**Web interface edit records**:
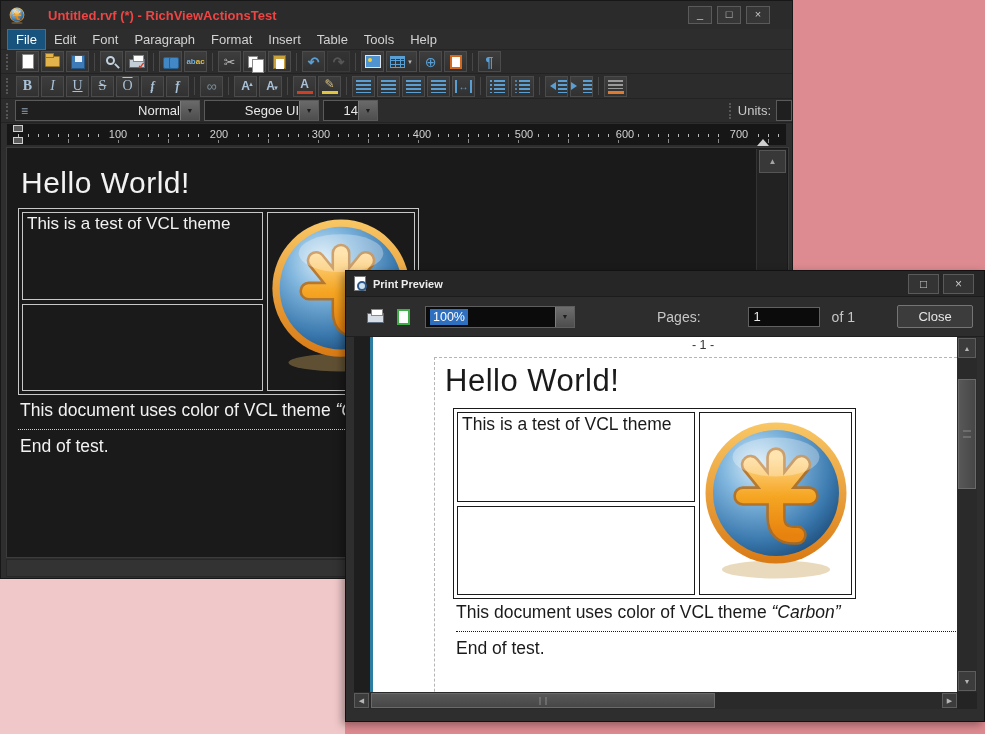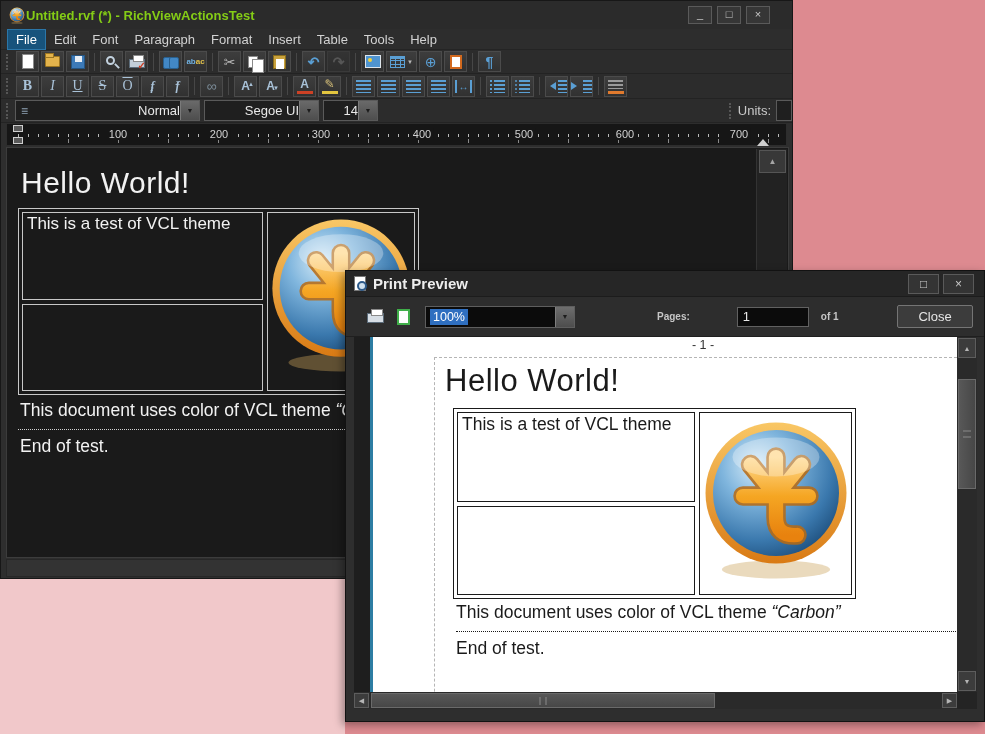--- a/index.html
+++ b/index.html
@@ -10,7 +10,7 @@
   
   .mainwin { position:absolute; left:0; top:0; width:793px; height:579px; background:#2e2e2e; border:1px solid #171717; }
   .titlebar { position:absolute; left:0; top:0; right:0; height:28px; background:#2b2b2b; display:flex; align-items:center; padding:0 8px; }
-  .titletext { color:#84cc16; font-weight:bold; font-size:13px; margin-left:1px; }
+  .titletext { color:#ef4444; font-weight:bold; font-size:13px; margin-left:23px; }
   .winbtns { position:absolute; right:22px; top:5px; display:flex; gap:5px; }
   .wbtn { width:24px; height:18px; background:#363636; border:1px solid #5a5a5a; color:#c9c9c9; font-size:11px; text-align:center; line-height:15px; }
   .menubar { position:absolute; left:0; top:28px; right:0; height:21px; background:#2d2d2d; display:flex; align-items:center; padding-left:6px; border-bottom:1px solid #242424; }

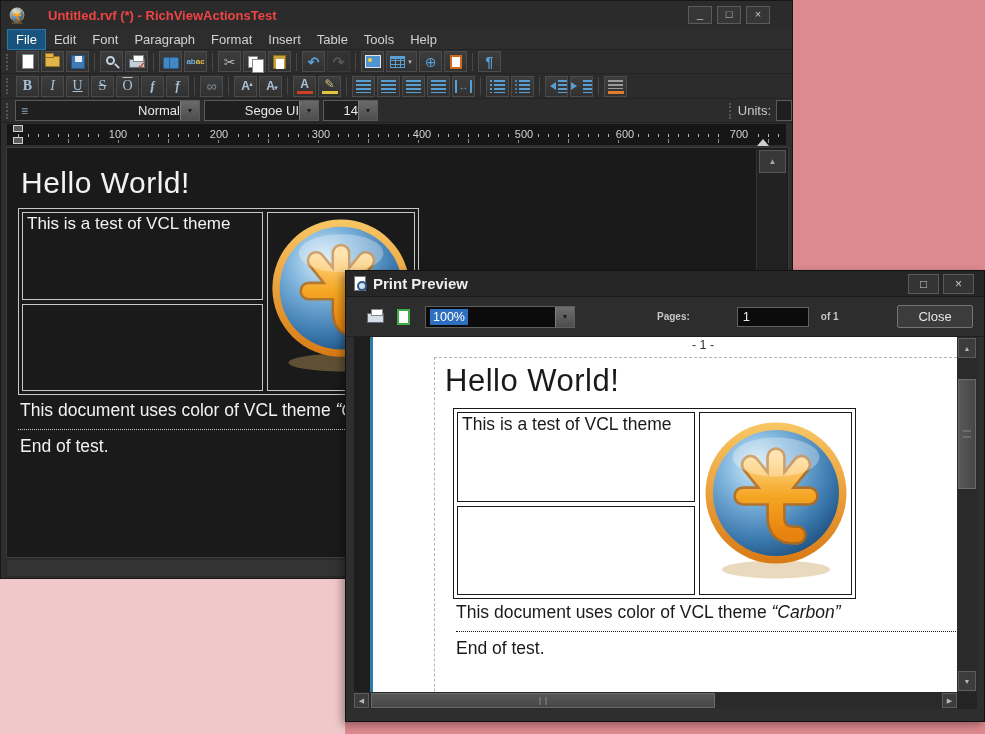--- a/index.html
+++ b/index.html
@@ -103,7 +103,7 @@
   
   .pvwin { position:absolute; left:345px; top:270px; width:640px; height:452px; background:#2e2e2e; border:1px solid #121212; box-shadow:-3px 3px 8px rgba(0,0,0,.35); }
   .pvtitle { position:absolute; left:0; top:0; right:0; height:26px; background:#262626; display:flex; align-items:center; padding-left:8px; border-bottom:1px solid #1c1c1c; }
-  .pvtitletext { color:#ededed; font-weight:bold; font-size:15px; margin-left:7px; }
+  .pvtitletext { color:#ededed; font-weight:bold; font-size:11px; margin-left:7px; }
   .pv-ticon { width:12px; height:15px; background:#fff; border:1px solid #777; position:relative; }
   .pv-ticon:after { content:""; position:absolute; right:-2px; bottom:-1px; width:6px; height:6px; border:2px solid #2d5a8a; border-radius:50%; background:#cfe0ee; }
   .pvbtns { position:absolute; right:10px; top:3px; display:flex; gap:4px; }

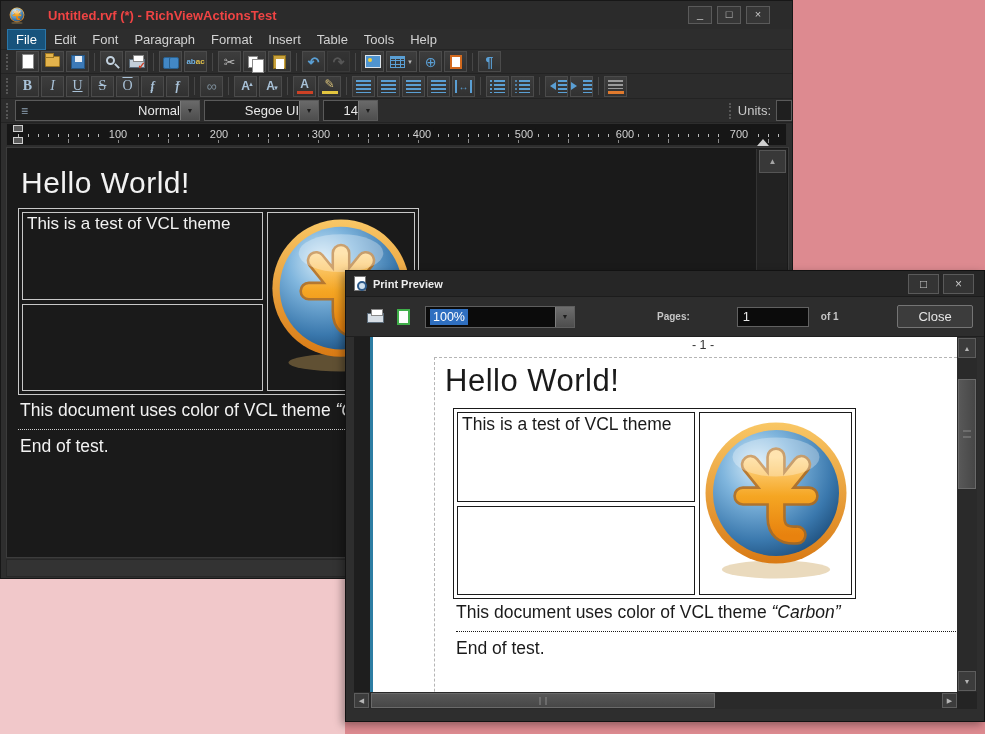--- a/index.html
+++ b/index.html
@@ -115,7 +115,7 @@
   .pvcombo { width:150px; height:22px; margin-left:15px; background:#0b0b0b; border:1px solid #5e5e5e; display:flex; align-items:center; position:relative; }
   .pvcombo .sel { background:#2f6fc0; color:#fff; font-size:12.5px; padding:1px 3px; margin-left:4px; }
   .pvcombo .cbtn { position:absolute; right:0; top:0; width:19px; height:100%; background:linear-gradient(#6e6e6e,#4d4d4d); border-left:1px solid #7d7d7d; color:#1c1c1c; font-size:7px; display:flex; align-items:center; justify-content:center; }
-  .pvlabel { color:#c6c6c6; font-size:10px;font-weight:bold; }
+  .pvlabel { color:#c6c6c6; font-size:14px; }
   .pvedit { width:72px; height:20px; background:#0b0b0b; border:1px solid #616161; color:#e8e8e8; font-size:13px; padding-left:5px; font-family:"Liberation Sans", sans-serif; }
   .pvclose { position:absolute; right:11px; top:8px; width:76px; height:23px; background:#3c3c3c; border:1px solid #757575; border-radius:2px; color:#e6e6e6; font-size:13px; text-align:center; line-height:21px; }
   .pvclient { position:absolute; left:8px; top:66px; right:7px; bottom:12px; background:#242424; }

**Exercise brief**:
Print an exact copy of the lines above, from the one containing "color:#ef4444; font-weight:bold; font-size:13px;" through the one containing "background:#2f6fc0; color:#fff; font-size:12.5px;", and leave out the pictures.

**Response box**:
+  .titletext { color:#ef4444; font-weight:bold; font-size:13px; margin-left:23px; }
   .winbtns { position:absolute; right:22px; top:5px; display:flex; gap:5px; }
   .wbtn { width:24px; height:18px; background:#363636; border:1px solid #5a5a5a; color:#c9c9c9; font-size:11px; text-align:center; line-height:15px; }
   .menubar { position:absolute; left:0; top:28px; right:0; height:21px; background:#2d2d2d; display:flex; align-items:center; padding-left:6px; border-bottom:1px solid #242424; }

--- a/index.html
+++ b/index.html
@@ -103,7 +103,7 @@
   
   .pvwin { position:absolute; left:345px; top:270px; width:640px; height:452px; background:#2e2e2e; border:1px solid #121212; box-shadow:-3px 3px 8px rgba(0,0,0,.35); }
   .pvtitle { position:absolute; left:0; top:0; right:0; height:26px; background:#262626; display:flex; align-items:center; padding-left:8px; border-bottom:1px solid #1c1c1c; }
-  .pvtitletext { color:#ededed; font-weight:bold; font-size:15px; margin-left:7px; }
+  .pvtitletext { color:#ededed; font-weight:bold; font-size:11px; margin-left:7px; }
   .pv-ticon { width:12px; height:15px; background:#fff; border:1px solid #777; position:relative; }
   .pv-ticon:after { content:""; position:absolute; right:-2px; bottom:-1px; width:6px; height:6px; border:2px solid #2d5a8a; border-radius:50%; background:#cfe0ee; }
   .pvbtns { position:absolute; right:10px; top:3px; display:flex; gap:4px; }

--- a/index.html
+++ b/index.html
@@ -115,7 +115,7 @@
   .pvcombo { width:150px; height:22px; margin-left:15px; background:#0b0b0b; border:1px solid #5e5e5e; display:flex; align-items:center; position:relative; }
   .pvcombo .sel { background:#2f6fc0; color:#fff; font-size:12.5px; padding:1px 3px; margin-left:4px; }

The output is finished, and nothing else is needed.